Google [X]: Project Loon: Balloon Powered Internet

Currently only 32.7% of the world’s population is on the internet, a number which Google drastically wants to increase. Research has shown that for every 10% increase in internet penetration, the GDP increases by 1%. Businesses that are online, grow 2 times faster than those who are not. Google X’s Project Loon is a trial project that uses weather balloons to get more people online. Google X is an experimental research arm of Google that also created Google Glass. Project Loon is currently being trailed around the Christ Church area in New Zealand.

Project Loon is one of several projects that Google is trialing to bring internet connectivity to more people. In America, Google is trialing Google Fiber which gives users in trial cities access to gigabit internet speeds. In South Africa, Google is running a trial in South Africa that uses TV white space to bring internet connectivity to rural schools. Currently, the white spaces trial is currently being trialed with 10 schools around the Cape Town region in South Africa.
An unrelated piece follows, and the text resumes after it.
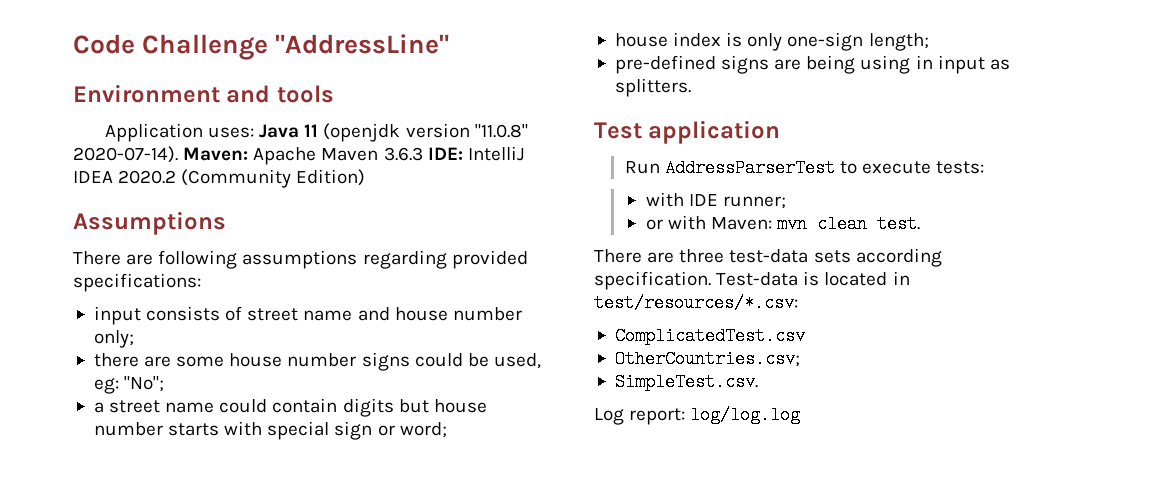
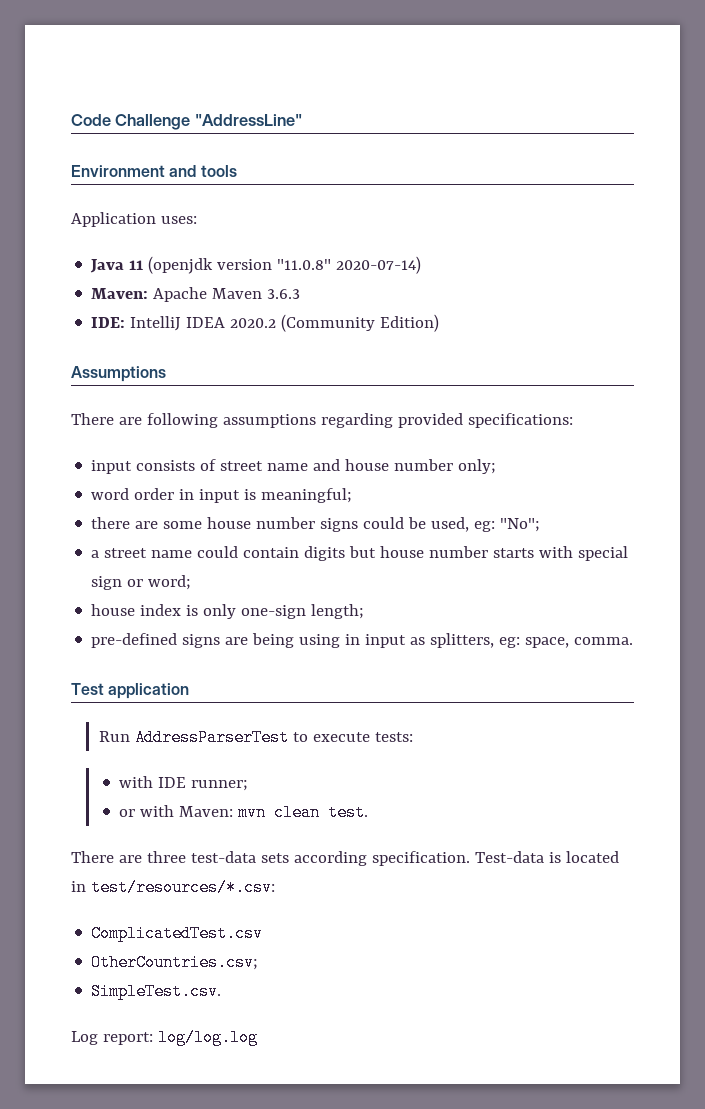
(255, 132) none -> (197, 220) //
[73,146,178,163] 2020-07-14). -> [336,256,422,274] 2020-07-14) //
(423, 154) none -> (301, 294) //
(134, 339) none -> [91,488,353,503] // word order in input is meaningful;
[614,78,691,97] splitters. -> [430,633,634,648] splitters, eg: space, comma.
Introduction to Project Loon

The Technology behind Project Loon

On the 13th of June 2013, Google X launched several weather balloons that floated up to the stratosphere to provide internet to residents trialling the project. Each balloon has a box attached to it which contains circuit boards, solar panels, radio antennas, GPS and altitude sensors. The box also contains a battery that stores solar power so that it can work during night time.


Google Loon Balloon

Project Loon balloons travel around 20 km above the Earth’s surface in the stratosphere. Winds in the stratosphere are generally steady and slow-moving, and each layer of wind varies in direction and magnitude. Project Loon uses software algorithms to determine where its balloons need to go, then moves each one into a layer of wind blowing in the right direction. By moving with the wind, the balloons can be arranged to form one large communications network.

Loon Technology

Each balloon can provide connectivity to a ground area about 40 km in diameter at speeds comparable to 3G. For balloon-to-balloon and balloon-to-ground communications, the balloons use antennas equipped with specialized radio frequency technology. Project Loon currently uses ISM bands (specifically 2.4 and 5.8 GHz bands) that are available for anyone to use. The balloons will have to be replaced at regular intervals. When a balloon has reached the end of its life span it separates from the weather balloon and parachutes back to earth. The equipment on board send out a GPS ping so that Google staff can retrieve it. The box containing the equipment is marked “HARMLESS SCIENCE EXPERIMENT” so that it does not cause panic if it lands in residential area.


If the trail is successful it could really change the global internet landscape, Google will be able to provide internet connectivity that is low cost and uses clean solar and wind power. This will be extremely disruptive to global markets and ISP markets. The project will force ISPs to offer cheaper services without data caps, a world which Google dreams about.